Come in, come in, don't mind the dog, that's just his way of showing he likes you. Oh, he seems to have got overexcited, sorry about that, I'll get a cloth. Or would you like to take those trousers off and I'll sponge them down? All right, please yourself. Right, gather round the fire, pull up a comfortable view on your device. Firstly, I want to say a huge thank you to everyone who has pledged for Dead Writers in Rehab or supported it in any way at all in these vital first few days. And I also want to ask everyone who hasn't pledged but is thinking about it to stop thinking, unless you're thinking of pledging for an even higher level than you were originally thinking of. In that case, keep thinking, but not for too long.
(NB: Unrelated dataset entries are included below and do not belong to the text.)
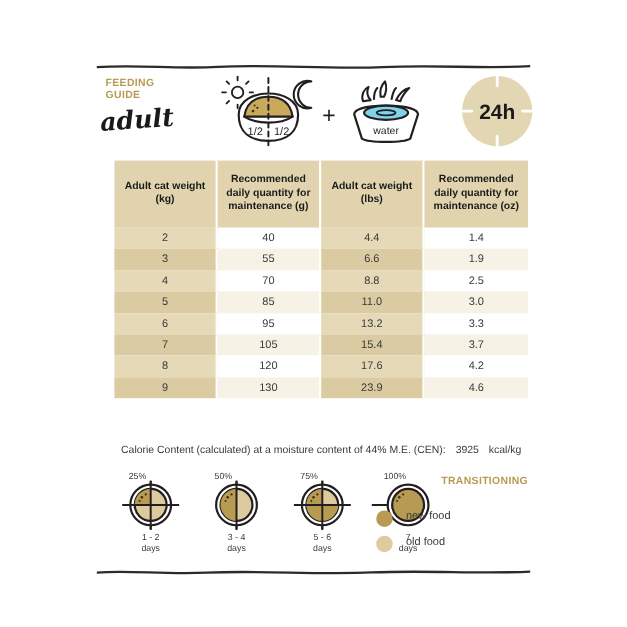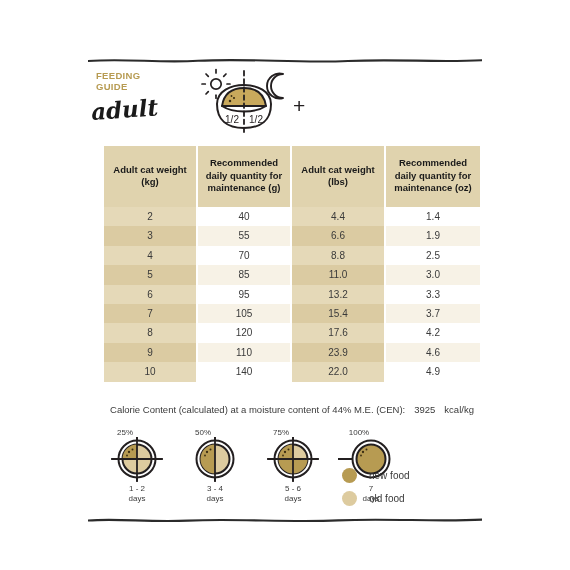--- a/index.html
+++ b/index.html
@@ -287,6 +287,18 @@
     <div class="plus-sign">+</div>
 
 
+    <div class="badge-24h">
+      <svg viewBox="0 0 68 70">
+        <circle cx="34" cy="35" r="32" fill="#e3d6b2"></circle>
+        <g stroke="#ffffff" stroke-width="2.6" stroke-linecap="round">
+          <line x1="34" y1="3.5" x2="34" y2="12"></line>
+          <line x1="34" y1="58" x2="34" y2="66.5"></line>
+          <line x1="2.5" y1="35" x2="11" y2="35"></line>
+          <line x1="57" y1="35" x2="65.5" y2="35"></line>
+        </g>
+        <text x="34" y="42" font-family="Liberation Sans, sans-serif" font-size="19" font-weight="bold" fill="#1a1a1a" text-anchor="middle">24h</text>
+      </svg>
+    </div>
   </div>
 
   <table class="feed-table">

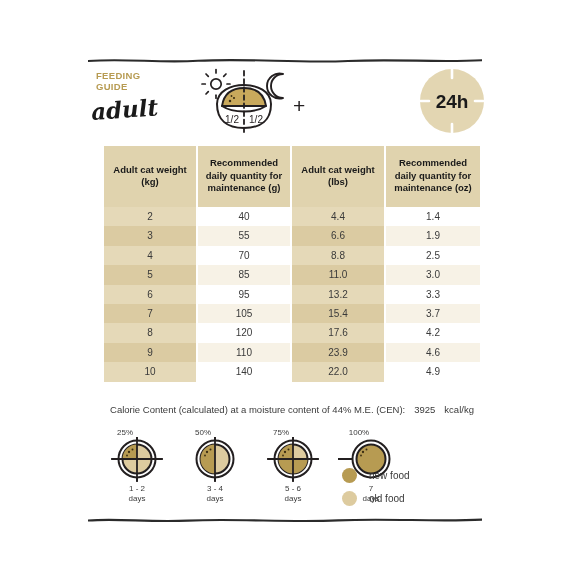--- a/index.html
+++ b/index.html
@@ -286,6 +286,24 @@
 
     <div class="plus-sign">+</div>
 
+    <div class="icon-water">
+      <svg viewBox="0 0 82 64">
+
+        <g fill="none" stroke="#231f20" stroke-width="1.9" stroke-linecap="round" stroke-linejoin="round">
+          <path d="M20,22 C18,16 21,11 25,9 C23,14 24,18 27,21 Z"></path>
+          <path d="M36,18 C35,12 37,7 40,4 C42,9 41,15 39,18 Z"></path>
+          <path d="M50,21 C53,15 58,11 62,10 C58,14 55,18 54,22 Z"></path>
+          <path d="M30,20 C30,15 31,12 33,10"></path>
+          <path d="M46,20 C47,15 48,12 50,10"></path>
+        </g>
+
+        <path d="M12,34 C12,30 20,26 41,26 C62,26 70,30 70,34 L63,56 C57,60 25,60 19,56 Z" fill="#ffffff" stroke="#231f20" stroke-width="2" stroke-linejoin="round"></path>
+
+        <ellipse cx="41" cy="32.5" rx="20" ry="6.4" fill="#7fd4ec" stroke="#231f20" stroke-width="2"></ellipse>
+        <ellipse cx="41" cy="32.5" rx="8.5" ry="2.4" fill="none" stroke="#231f20" stroke-width="1.7"></ellipse>
+        <text x="41" y="52" font-family="Liberation Sans, sans-serif" font-size="9.5" fill="#231f20" text-anchor="middle">water</text>
+      </svg>
+    </div>
 
     <div class="badge-24h">
       <svg viewBox="0 0 68 70">

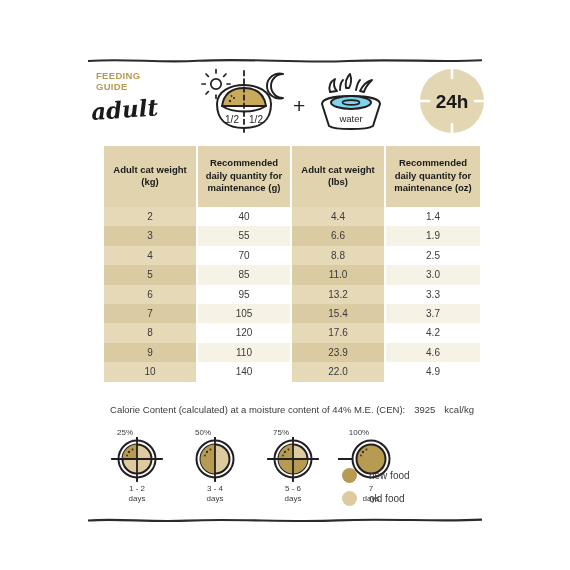--- a/index.html
+++ b/index.html
@@ -373,7 +373,7 @@
       </tr>
       <tr class="alt">
         <td>9</td>
-        <td>110</td>
+        <td>130</td>
         <td>23.9</td>
         <td>4.6</td>
       </tr>

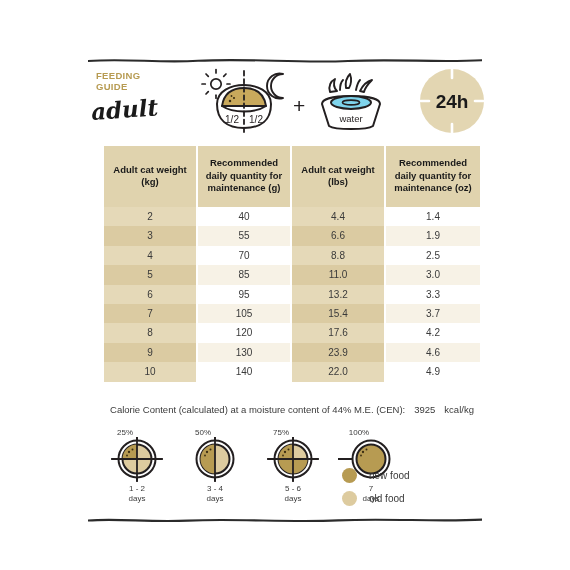--- a/index.html
+++ b/index.html
@@ -377,12 +377,6 @@
         <td>23.9</td>
         <td>4.6</td>
       </tr>
-      <tr>
-        <td>10</td>
-        <td>140</td>
-        <td>22.0</td>
-        <td>4.9</td>
-      </tr>
     </tbody>
   </table>
 

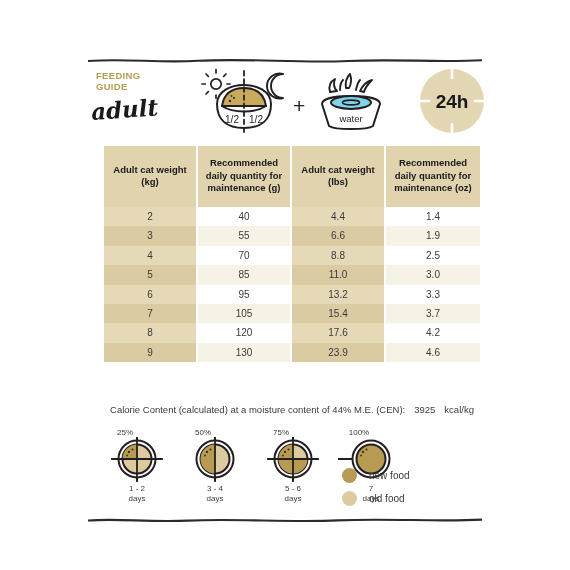--- a/index.html
+++ b/index.html
@@ -493,6 +493,7 @@
     </div>
 
     <div class="trans-head">
+      <div>TRANSITIONING</div>
     </div>
 
     <div class="legend">

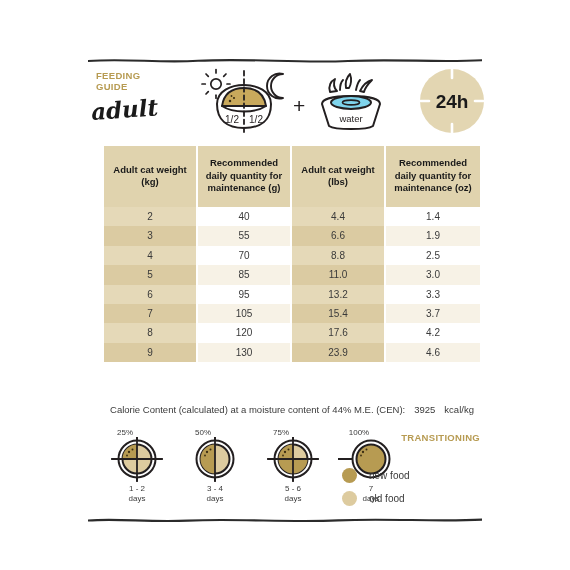--- a/index.html
+++ b/index.html
@@ -216,7 +216,7 @@
   }
   .legend-row {
     display: flex;
-    align-items: center;
+    align-items: flex-start;
     gap: 12px;
     height: 23px;
   }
Let's be frank, this whole process is slightly weird, and, to be honest, rather scary for me. But I'm not going to admit that. (NB: whoever edits this, please take that bit out. What's that? We should leave it in because it makes me seem human and vulnerable? Oh, right, good point. Leave it in. But take this bit out.) Other than that, I have little to say excpet that I'll have more to say the next time you drop by. Particularly about Samuel Taylor Coleridge. He's one of the deceased literary substance abusers who features in the book. I've been fascinated by Coleridge for a very long time, and among other things I've written two radio plays that feature him in one way or another. One of them is based on something that actually happened to him and Wordsworth, when they were mistaken for French spies, and is so bizarre that you would be very hard pushed to invent it. More soon.
Oh look, is that the time? I never knew it was so linear, as Stephen Hawking says when he wants to leave a dull party. You'd better go. Does anyone want a dog? No, he doesn't understand what I said, and know that I want to get rid of him. He often gives me a playful nip like that. Oh hell. Ignore the blood. Just leave.
See you soon. PBD. X.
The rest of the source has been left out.